Sunday, 20 March 2016

2002 Henschke Cyril Cabernet

A change from Burgundy

20 March 2016

It took some persuading for Shell to abandon Burgundy for the evening.

Ox cheeks braised in red wine for most of the day was going to require something with a bit of weight.

We picked this up a few weeks ago from our 'not to be named' bottle shop for $80. Three of them in fact.

The challenge now is to convince Shell to drink the rest. She seems determined to auction them off for a profit. Is wine just another commodity to be bought and sold for profit? where is the romance in that. Drink it I say!

It remains a certainty the two will be sold. Shell is a difficult person to 'convince'.

2002 Henschke Cyril Cabernet

Deep red brown.

Savoury complexity on the nose.
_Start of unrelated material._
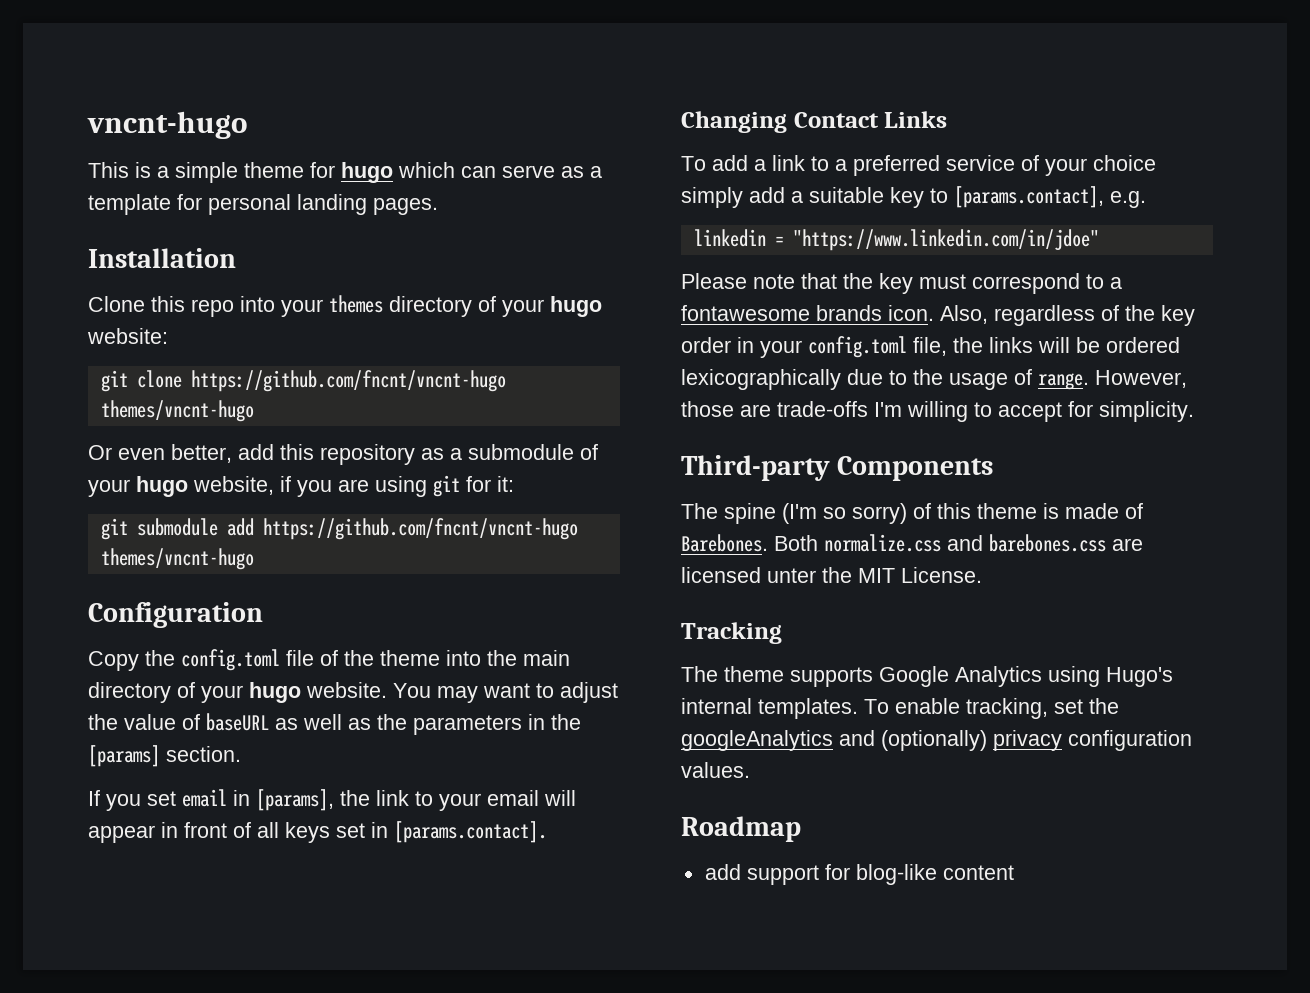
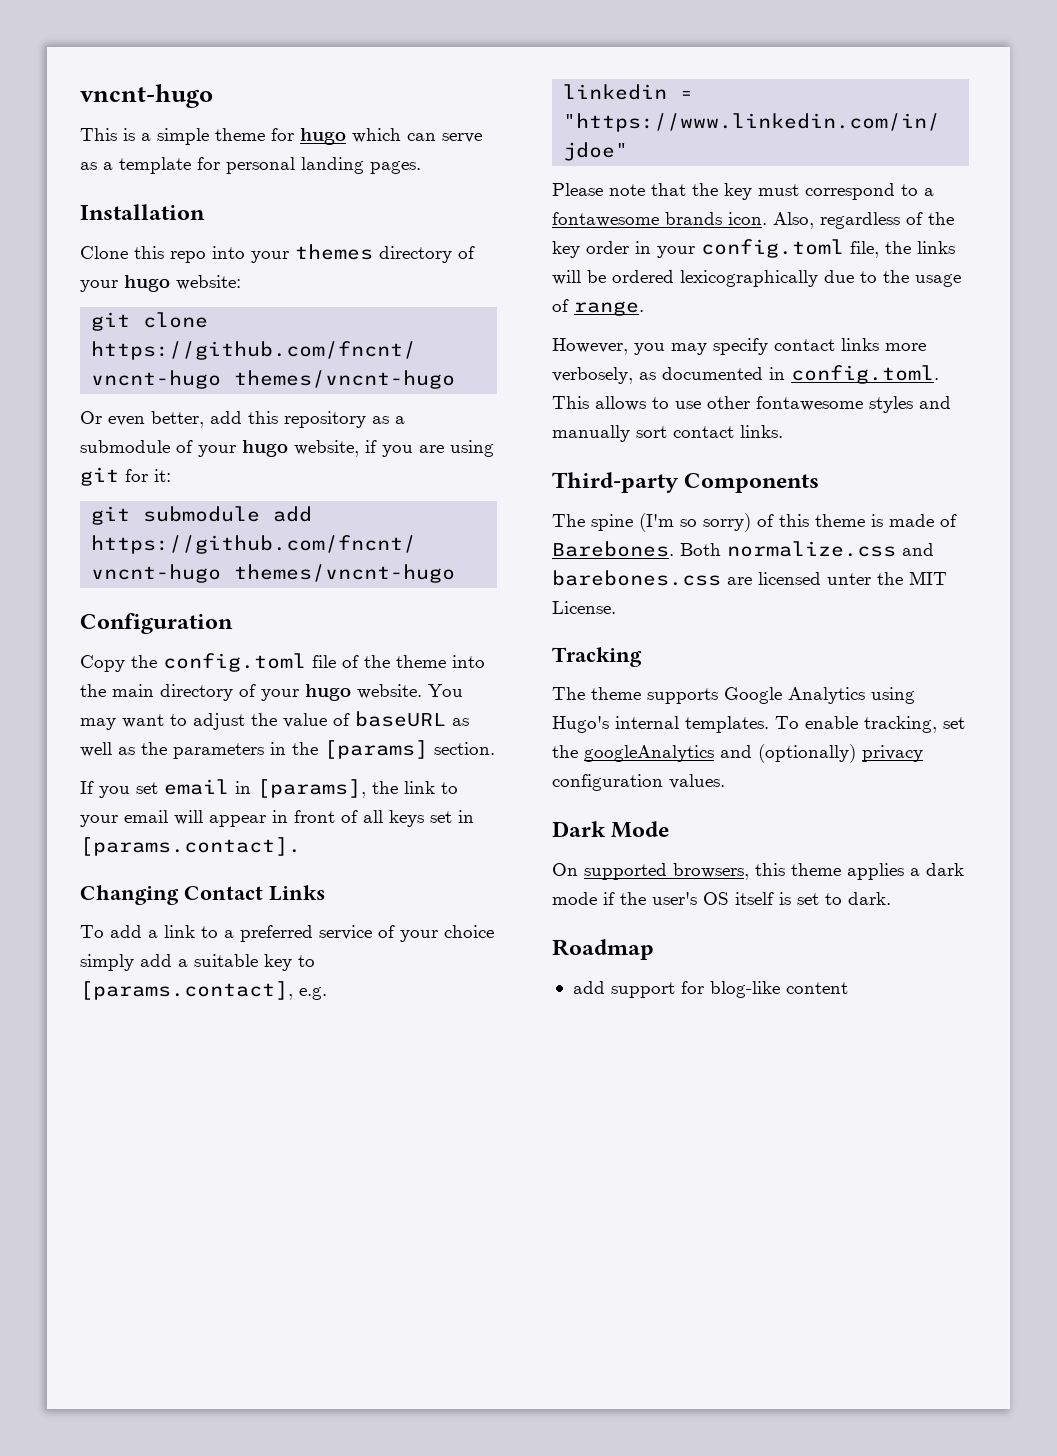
[1095,370,1187,388] [681,401,1194,422] However, those are trade-offs I'm willing to accept for simplicity. -> [552,338,926,355] [552,365,939,384] [552,396,951,413] [552,425,783,442] // However, you may specify contact links more verbosely, as documented in config.toml. This allows to use other fontawesome styles and manually sort contact links.
(750, 770) none -> [552,821,670,838] [552,863,964,880] [552,892,891,905] // Dark Mode // On supported browsers, this theme applies a dark mode if the user's OS itself is set to dark.

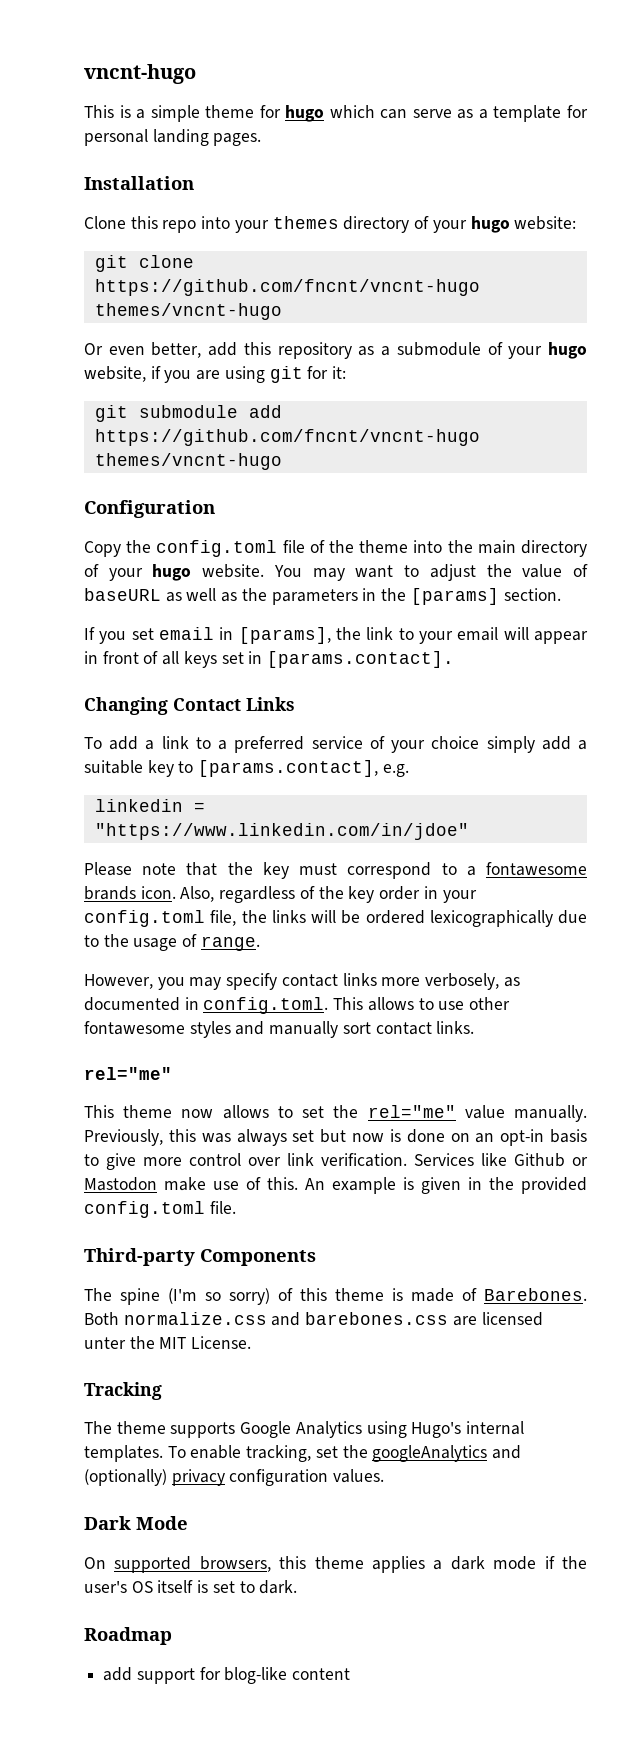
(783, 431) none -> [84,1067,172,1080] [84,1105,587,1122] [84,1129,587,1146] [84,1153,588,1170] [84,1177,587,1194] [84,1201,236,1218] // rel="me" // This theme now allows to set the rel="me" value manually. Previously, this was always set but now is done on an opt-in basis to give more control over link verification. Services like Github or Mastodon make use of this. An example is given in the provided config.toml file.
Dried herbs, liquorice, tobacco, notes of tar, cooked red meat and bitter chocolate. 

Velvet mouthfeel with balanced dusty tannins and terrific length. A quality cabernet in a great drinking window. 

Classy stuff. 

Drink now - 2026.

Monday, 14 March 2016

2012 Stonier Merron's Vineyard Pinot Noir

A public holiday is reason enough.

14 March 2016

After a morning drive through Mt Macedon Shell decided we should try the wild boar we picked up at Prahan Markets the weekend before.

It should be noted that before the cooking began we stopped for tea and coffee at a location Shell won't allow me to publish.

Amongst its eclectic little cellar were three bottles of 2002 Henschke Cyril Bordeaux blend. A quick look to the current auction markets showed these selling for between $120-160. Shell grabbed all three for $80 each.

She seems determined to sell them for profit. I am quietly confident I can convince her to drink them.

The "mystery location" is a treasure trove of wine bargains.

Back to the boar ragu...

After much preparation and several long hours of braising the wild boar ragu was ready.

A quick taste test revealed no amount of salt could hide the tremendously hideous flavour of wild boar.

It is now obvious why male pigs are either slaughtered prepubescent or as barrows. The flavour of boar is strong and certainly an acquired taste. Add to the mix that wild pig of any type is even more distinctive and you have one of the most unpleasant flavours I can recall.

A lot of hard work down the drain.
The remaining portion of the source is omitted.